I have a Colt Woodsman .22 that was made in 1928. Several years ago in Mexico I shot a jackrabbit at a good 50 yards aiming carefully out a car window. Sure surprised my passenger! I live in al sur de la frontera and the Woodsman is my sole home defense firearm. I do not feel at all intimidated. If the shooter is paying attention to his/her task, the Woodsman puts the standard velocity round where it will do the best service every time. For sale? No thanks, believe I'll just keep it. Incidentally, the Woodsman was also Ernest Hemingway's favorite pistol.

9:34 PM  
Anonymous Anonymous said...

I just picked up my Colt Woodsman for $359 I love boy hood dream found a holster which cost almost as much as the Pistol $200

6:37 PM  
Blogger Reluctant Catholic said...

I recently got my dad's Woodsman from my mom, who kept it under the bed wrapped in a towel for 32 years since my dad died. I cleaned it and it shot perfectly.
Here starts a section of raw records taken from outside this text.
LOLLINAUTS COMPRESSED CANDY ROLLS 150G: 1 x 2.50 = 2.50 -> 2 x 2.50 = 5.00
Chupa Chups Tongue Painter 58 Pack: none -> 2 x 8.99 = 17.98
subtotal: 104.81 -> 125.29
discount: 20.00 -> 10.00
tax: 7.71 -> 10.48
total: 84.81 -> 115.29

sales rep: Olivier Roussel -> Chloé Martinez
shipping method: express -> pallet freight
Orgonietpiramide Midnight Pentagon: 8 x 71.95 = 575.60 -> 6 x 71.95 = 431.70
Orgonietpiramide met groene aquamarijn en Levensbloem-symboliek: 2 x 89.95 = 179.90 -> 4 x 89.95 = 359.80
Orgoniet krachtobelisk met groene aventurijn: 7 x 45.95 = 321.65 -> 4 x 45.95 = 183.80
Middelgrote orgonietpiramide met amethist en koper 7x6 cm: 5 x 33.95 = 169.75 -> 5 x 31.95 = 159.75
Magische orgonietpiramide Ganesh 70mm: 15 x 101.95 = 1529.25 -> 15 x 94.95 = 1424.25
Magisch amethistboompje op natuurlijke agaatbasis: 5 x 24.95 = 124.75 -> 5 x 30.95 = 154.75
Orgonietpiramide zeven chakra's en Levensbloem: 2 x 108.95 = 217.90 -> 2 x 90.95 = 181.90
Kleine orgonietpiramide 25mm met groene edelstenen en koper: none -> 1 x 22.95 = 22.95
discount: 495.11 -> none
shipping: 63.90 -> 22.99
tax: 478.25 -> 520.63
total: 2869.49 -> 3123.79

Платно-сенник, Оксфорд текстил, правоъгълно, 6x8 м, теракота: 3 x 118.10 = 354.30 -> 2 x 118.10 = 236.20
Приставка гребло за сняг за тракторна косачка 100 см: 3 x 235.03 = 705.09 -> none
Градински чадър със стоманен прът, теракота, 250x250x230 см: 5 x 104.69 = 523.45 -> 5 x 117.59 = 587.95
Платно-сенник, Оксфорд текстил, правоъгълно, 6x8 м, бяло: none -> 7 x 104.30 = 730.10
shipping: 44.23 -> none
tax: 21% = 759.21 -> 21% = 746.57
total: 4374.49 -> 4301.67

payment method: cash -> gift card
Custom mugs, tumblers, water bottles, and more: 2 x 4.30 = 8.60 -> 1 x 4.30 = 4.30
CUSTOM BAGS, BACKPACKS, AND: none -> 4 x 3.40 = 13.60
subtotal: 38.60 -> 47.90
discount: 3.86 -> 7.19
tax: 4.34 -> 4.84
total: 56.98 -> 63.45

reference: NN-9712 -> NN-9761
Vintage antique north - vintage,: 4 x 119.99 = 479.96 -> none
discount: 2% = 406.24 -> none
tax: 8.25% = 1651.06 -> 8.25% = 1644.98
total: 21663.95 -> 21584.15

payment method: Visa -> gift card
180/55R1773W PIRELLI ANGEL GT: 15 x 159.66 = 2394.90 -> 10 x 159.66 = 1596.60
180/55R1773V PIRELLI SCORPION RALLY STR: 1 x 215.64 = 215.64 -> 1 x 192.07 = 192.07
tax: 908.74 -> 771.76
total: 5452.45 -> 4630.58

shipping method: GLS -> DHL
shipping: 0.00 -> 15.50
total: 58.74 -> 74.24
It shoots just as I remember shooting it as a kid with my dad. In fact, I took my wife to the range last night and was using it to teach her. This is a timeless gun and brought back some wonderful memories.

4:10 PM  
Anonymous Anonymous said...

l have a 6" match target made in 1953 with walnut grips.Shouldnt grips be plastic?

7:11 PM  
Blogger Arthur Hochberg said...

i am buying a near mint colt woodsman22-s that was sold to current owner from excess surplus for 100.00 in 1969 mint condition value?

12:12 PM  
Blogger beed56 said...

I have a Challenger that my dad bought upon returning from Korea in 1952. I have many memories of the time he and I spent hunting and plinking with this pistol. I would never part with this gun. I am looking for an extra magazine for it. It has a few bumps and bruises, and the blueing is worn in places, but I wouldn't change a thing about it. It still shoots as accurately as any pistol I've ever fired.

1:52 PM  
Anonymous Anonymous said...

I have a woodsman all I found on it was 84016 on handle and 20 on one side of trigger and wp on other??? its a 22 what else can I find about it it has white plastic grips thanks email wildone_14_15@hotmail.com

11:01 PM  
Anonymous Anonymous said...

I just recently acquired a Colt Woodsman 3rd series,for which I paid handsomely.Also sought out and bought some extra magazines.After market Triple K seem to work exceptionally.